Aku suruh siram, "nggak ada gayung," jawab si anak.

Kemungkinan di rumah dia biasa pake toilet jongkok dengan siram manual. Jadi saat menemukan toilet duduk dengan pencetan siraman, dia nggak ngerti. Jadilah dia meninggalkan toilet dengan kondisi kotor.

Memang yaa...saat bertamu ke rumah orang membawa anak-anak, kita harus selalu 'menimbang rasa' ke tuan rumah. Jangan terlalu berharap bisa ngobrol-ngobrol seru tanpa batas, sementara anak-anak juga bebas lepas. Jangan!

Tetap waspada. Pasang mata telinga mengawasi anak-anak kita.

Jangan sampai menimbulkan ketidaknyamanan pada tuan rumah.

Kalo ada tuan/nyonya rumah yang memberikan kode agar beralih ke kue lain, jangan dibilang pelit. Cobalah memahami posisi mereka.

Tamu mereka bisa jadi banyak yang mau datang setelah kita...

Stok kue dan makanan mereka mungkin gak banyak..

Kondisi keuangan mereka mungkin sedang tak bagus untuk membuat/membeli kue dalam jumlah banyak..

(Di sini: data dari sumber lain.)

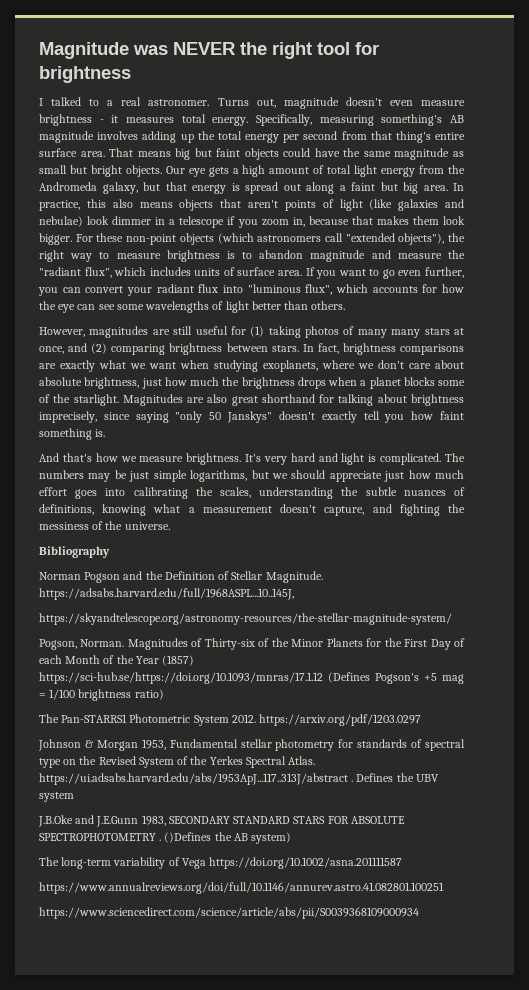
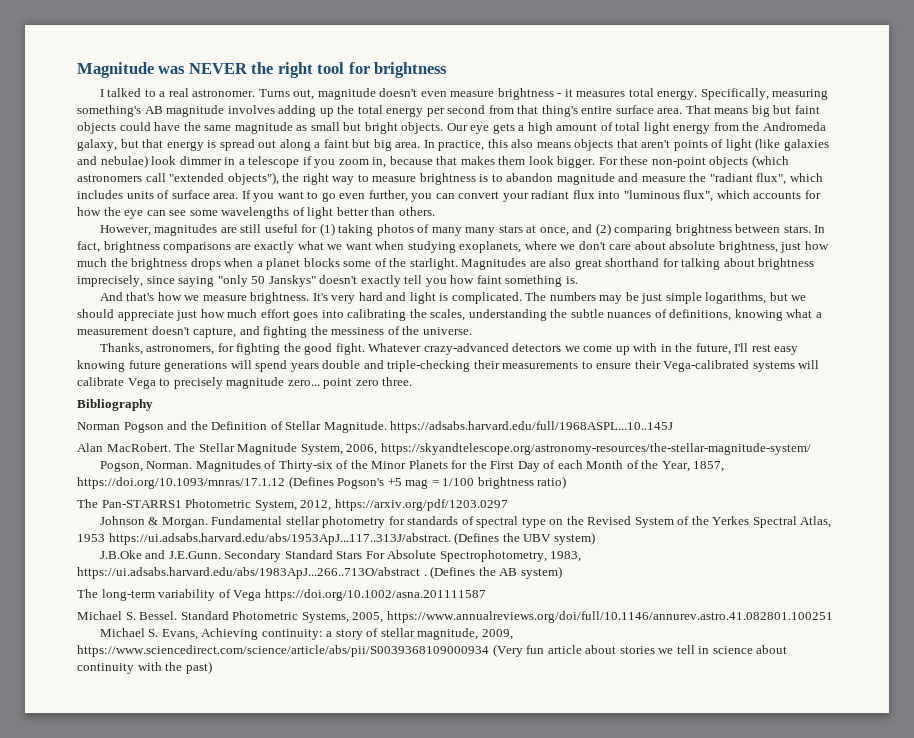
+ Thanks, astronomers, for fighting the good fight. Whatever crazy-advanced detectors we come up with in the future, I'll rest easy knowing future generations will spend years double and triple-checking their measurements to ensure their Vega-calibrated systems will calibrate Vega to precisely magnitude zero... point zero three.
- Norman Pogson and the Definition of Stellar Magnitude. https://adsabs.harvard.edu/full/1968ASPL...10..145J,
- https://skyandtelescope.org/astronomy-resources/the-stellar-magnitude-system/
+ Norman Pogson and the Definition of Stellar Magnitude. https://adsabs.harvard.edu/full/1968ASPL...10..145J
+ Alan MacRobert. The Stellar Magnitude System, 2006, https://skyandtelescope.org/astronomy-resources/the-stellar-magnitude-system/
- Magnitudes of Thirty-six of the Minor Planets for the First Day of each Month of the Year (1857) https://sci-hub.se/https://doi.org/10.1093/mnras/17.1.12 (Defines Pogson's +5 mag = 1/100 brightness ratio)
+ Magnitudes of Thirty-six of the Minor Planets for the First Day of each Month of the Year, 1857, https://doi.org/10.1093/mnras/17.1.12 (Defines Pogson's +5 mag = 1/100 brightness ratio)
- The Pan-STARRS1 Photometric System 2012. https://arxiv.org/pdf/1203.0297
+ The Pan-STARRS1 Photometric System, 2012, https://arxiv.org/pdf/1203.0297
- Johnson & Morgan 1953, Fundamental stellar photometry for standards of spectral type on the Revised System of the Yerkes Spectral Atlas. https://ui.adsabs.harvard.edu/abs/1953ApJ...117..313J/abstract . Defines the UBV system
+ Johnson & Morgan. Fundamental stellar photometry for standards of spectral type on the Revised System of the Yerkes Spectral Atlas, 1953 https://ui.adsabs.harvard.edu/abs/1953ApJ...117..313J/abstract. (Defines the UBV system)
- J.B.Oke and J.E.Gunn 1983, SECONDARY STANDARD STARS FOR ABSOLUTE SPECTROPHOTOMETRY . ()Defines the AB system)
+ J.B.Oke and J.E.Gunn. Secondary Standard Stars For Absolute Spectrophotometry, 1983, https://ui.adsabs.harvard.edu/abs/1983ApJ...266..713O/abstract . (Defines the AB system)
- https://www.annualreviews.org/doi/full/10.1146/annurev.astro.41.082801.100251
- https://www.sciencedirect.com/science/article/abs/pii/S0039368109000934
+ Michael S. Bessel. Standard Photometric Systems, 2005, https://www.annualreviews.org/doi/full/10.1146/annurev.astro.41.082801.100251
+ Michael S. Evans, Achieving continuity: a story of stellar magnitude, 2009, https://www.sciencedirect.com/science/article/abs/pii/S0039368109000934 (Very fun article about stories we tell in science about continuity with the past)

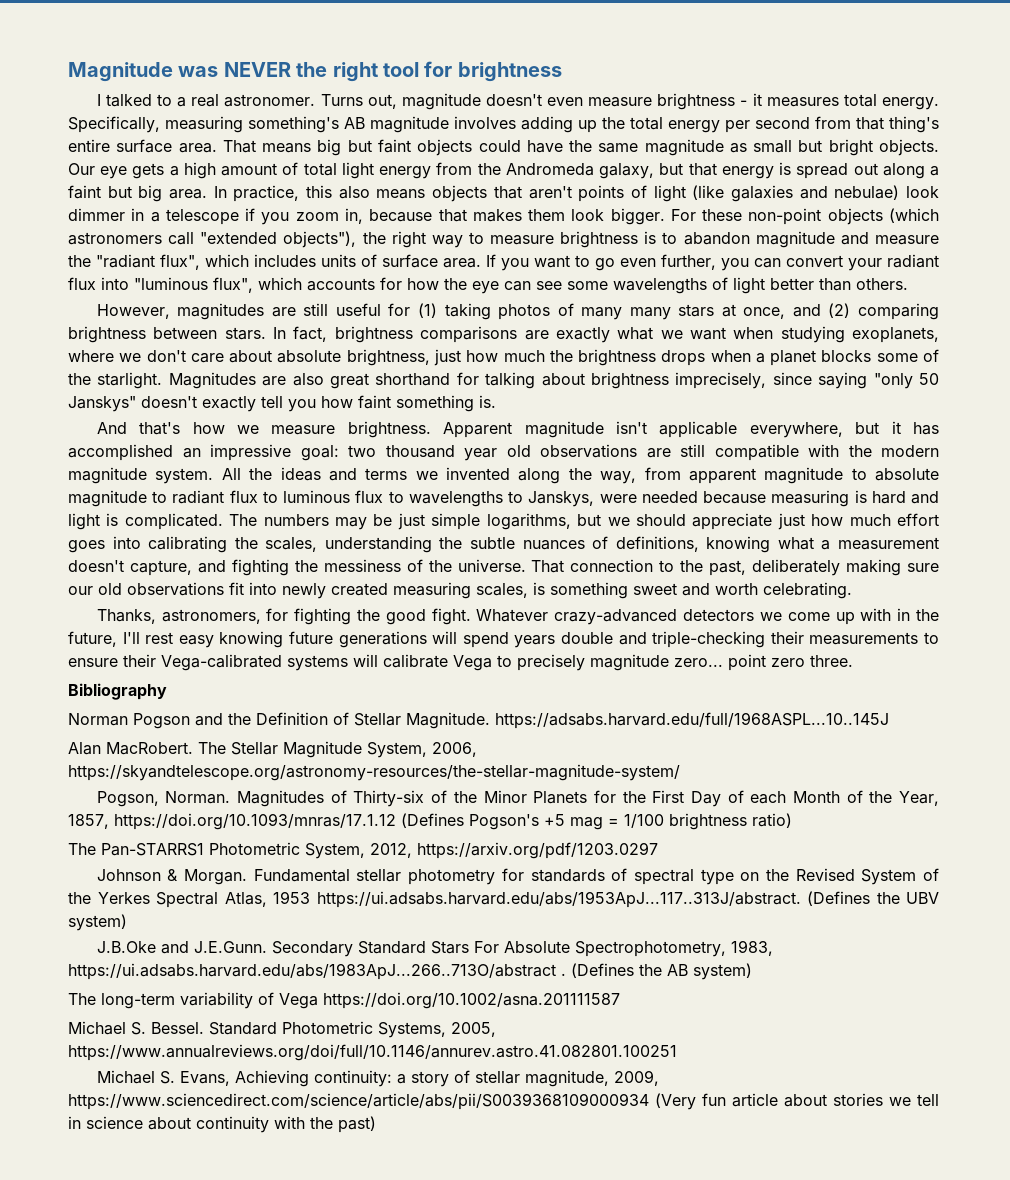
- It's very hard and light is complicated.
+ Apparent magnitude isn't applicable everywhere, but it has accomplished an impressive goal: two thousand year old observations are still compatible with the modern magnitude system. All the ideas and terms we invented along the way, from apparent magnitude to absolute magnitude to radiant flux to luminous flux to wavelengths to Janskys, were needed because measuring is hard and light is complicated.
+ That connection to the past, deliberately making sure our old observations fit into newly created measuring scales, is something sweet and worth celebrating.

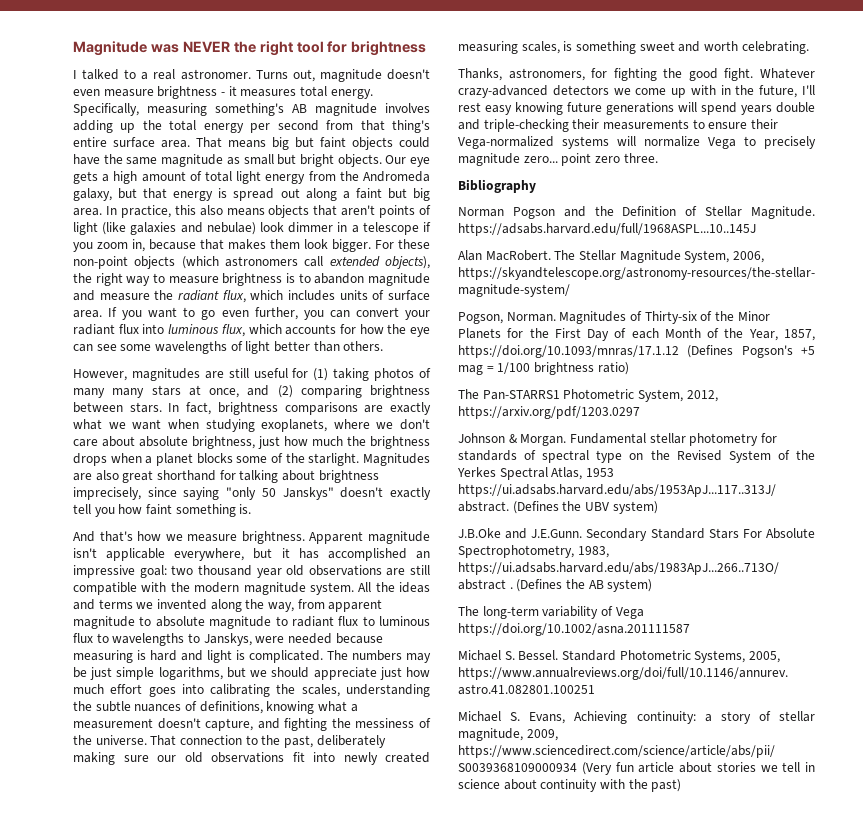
- For these non-point objects (which astronomers call "extended objects"), the right way to measure brightness is to abandon magnitude and measure the "radiant flux", which includes units of surface area.
+ For these non-point objects (which astronomers call extended objects), the right way to measure brightness is to abandon magnitude and measure the radiant flux, which includes units of surface area.
- If you want to go even further, you can convert your radiant flux into "luminous flux", which accounts for how the eye can see some wavelengths of light better than others.
+ If you want to go even further, you can convert your radiant flux into luminous flux, which accounts for how the eye can see some wavelengths of light better than others.
- Whatever crazy-advanced detectors we come up with in the future, I'll rest easy knowing future generations will spend years double and triple-checking their measurements to ensure their Vega-calibrated systems will calibrate Vega to precisely magnitude zero... point zero three.
+ Whatever crazy-advanced detectors we come up with in the future, I'll rest easy knowing future generations will spend years double and triple-checking their measurements to ensure their Vega-normalized systems will normalize Vega to precisely magnitude zero... point zero three.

Mereka bisa jadi sedang menunggu tamu yang istimewa di hati mereka, misal kakak/adik kandung dan mereka juga ingin kue-kue enak ini dicicipi oleh orang kesayangan mereka..

Intinya... adab! Adab! Adab!

Kalau anak belum mengerti, kita orangtua kan udah tua, kita yang harus mengerti. Jangan membiarkan anak sesuka dia dengan kalimat "namanya juga anak-anak" . Kemudahan dengan menelantarkan adab, bisa jadi kelak inilah yang akan menyulitkan masa depan anak.

Selamat bersilaturahhim. Jangan lupa sematkan ADAB di manapun!